*** Task inputs Section Begins ***

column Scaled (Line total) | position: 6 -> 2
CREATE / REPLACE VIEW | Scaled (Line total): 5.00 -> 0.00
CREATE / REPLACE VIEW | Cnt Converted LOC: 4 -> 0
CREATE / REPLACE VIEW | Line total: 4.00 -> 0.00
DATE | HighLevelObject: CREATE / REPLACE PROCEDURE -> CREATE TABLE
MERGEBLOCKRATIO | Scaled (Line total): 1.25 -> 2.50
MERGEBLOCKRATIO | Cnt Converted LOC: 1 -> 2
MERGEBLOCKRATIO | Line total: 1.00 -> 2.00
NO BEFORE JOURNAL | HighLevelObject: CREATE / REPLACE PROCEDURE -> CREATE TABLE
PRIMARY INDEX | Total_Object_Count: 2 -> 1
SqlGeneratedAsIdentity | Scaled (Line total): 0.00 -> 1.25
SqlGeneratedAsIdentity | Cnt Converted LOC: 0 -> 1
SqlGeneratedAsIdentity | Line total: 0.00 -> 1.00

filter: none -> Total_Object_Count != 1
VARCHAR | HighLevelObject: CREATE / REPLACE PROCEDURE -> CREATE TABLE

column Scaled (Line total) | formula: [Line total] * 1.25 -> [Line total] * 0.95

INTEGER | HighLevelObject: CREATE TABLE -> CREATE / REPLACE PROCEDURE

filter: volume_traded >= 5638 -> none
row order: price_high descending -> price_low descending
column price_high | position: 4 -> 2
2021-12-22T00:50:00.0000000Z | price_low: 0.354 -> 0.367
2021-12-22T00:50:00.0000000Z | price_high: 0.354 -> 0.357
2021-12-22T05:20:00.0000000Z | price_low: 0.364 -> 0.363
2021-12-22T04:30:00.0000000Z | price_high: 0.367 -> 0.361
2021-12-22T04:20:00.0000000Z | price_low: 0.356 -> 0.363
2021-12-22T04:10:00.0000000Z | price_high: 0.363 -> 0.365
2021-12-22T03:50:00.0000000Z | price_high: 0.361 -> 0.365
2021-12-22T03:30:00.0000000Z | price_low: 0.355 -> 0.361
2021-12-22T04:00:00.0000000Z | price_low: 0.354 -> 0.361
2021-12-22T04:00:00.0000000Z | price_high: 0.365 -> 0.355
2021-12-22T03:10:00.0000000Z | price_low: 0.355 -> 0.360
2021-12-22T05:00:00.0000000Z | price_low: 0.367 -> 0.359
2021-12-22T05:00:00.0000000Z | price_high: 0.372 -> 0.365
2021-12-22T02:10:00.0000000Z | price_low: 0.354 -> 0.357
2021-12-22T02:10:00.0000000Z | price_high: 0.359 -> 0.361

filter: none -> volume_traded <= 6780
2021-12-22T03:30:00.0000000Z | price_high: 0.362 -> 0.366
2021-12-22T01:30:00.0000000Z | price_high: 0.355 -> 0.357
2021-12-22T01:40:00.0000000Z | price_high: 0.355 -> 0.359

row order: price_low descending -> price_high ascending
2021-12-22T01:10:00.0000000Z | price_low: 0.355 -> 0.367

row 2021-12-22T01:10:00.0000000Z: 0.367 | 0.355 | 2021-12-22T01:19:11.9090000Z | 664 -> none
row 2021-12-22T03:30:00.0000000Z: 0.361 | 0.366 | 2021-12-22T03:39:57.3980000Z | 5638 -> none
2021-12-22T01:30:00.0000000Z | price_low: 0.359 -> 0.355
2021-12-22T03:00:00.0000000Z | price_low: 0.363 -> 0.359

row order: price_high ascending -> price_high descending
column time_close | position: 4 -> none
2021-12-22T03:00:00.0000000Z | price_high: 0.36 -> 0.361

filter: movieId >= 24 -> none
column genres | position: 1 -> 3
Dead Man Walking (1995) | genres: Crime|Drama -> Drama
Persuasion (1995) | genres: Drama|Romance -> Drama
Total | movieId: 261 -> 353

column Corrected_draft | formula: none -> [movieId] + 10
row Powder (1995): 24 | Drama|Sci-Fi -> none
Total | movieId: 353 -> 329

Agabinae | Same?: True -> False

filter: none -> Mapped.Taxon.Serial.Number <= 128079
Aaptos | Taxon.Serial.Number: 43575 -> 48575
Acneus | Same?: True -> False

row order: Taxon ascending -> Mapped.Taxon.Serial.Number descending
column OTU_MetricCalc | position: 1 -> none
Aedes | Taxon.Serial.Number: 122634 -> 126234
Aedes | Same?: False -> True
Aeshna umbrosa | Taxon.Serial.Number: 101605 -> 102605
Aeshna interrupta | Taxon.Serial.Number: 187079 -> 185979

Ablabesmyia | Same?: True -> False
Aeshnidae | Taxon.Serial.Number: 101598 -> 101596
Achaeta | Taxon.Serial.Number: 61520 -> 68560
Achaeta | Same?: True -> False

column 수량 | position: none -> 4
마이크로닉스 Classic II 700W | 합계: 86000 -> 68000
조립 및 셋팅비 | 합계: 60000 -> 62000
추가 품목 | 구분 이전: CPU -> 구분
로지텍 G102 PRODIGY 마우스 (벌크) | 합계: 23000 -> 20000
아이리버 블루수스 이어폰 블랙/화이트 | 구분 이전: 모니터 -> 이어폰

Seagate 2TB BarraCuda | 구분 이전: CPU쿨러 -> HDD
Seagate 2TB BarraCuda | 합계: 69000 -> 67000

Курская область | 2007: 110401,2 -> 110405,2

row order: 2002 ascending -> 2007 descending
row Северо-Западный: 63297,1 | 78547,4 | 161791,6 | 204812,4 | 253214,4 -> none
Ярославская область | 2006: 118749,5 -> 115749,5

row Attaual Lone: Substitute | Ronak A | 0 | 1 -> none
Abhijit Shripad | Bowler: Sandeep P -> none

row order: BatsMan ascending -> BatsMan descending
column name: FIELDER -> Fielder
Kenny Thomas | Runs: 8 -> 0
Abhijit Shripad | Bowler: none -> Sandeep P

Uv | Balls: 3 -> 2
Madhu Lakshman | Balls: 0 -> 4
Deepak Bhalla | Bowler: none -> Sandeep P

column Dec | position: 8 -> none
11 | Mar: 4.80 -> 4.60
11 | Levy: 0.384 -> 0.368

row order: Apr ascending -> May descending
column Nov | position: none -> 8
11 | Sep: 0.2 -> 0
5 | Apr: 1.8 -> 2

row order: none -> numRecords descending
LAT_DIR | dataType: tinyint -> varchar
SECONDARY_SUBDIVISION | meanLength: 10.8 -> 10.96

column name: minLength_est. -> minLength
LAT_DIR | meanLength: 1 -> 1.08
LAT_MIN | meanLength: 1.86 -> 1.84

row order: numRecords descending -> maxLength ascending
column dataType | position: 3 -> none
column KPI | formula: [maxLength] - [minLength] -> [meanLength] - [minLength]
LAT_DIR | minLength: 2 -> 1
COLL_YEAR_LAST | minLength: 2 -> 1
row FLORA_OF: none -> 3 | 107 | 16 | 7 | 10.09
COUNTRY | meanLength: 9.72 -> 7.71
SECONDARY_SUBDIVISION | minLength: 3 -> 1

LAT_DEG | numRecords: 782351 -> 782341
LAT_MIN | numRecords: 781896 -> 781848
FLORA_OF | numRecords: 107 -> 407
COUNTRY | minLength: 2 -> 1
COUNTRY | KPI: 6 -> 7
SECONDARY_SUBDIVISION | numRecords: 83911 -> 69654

*** Task inputs Section Ends ***

Activity:
Reproduce every line of the listing above in which the string "VIEW" appears.

Result of the task:
CREATE / REPLACE VIEW | Scaled (Line total): 5.00 -> 0.00
CREATE / REPLACE VIEW | Cnt Converted LOC: 4 -> 0
CREATE / REPLACE VIEW | Line total: 4.00 -> 0.00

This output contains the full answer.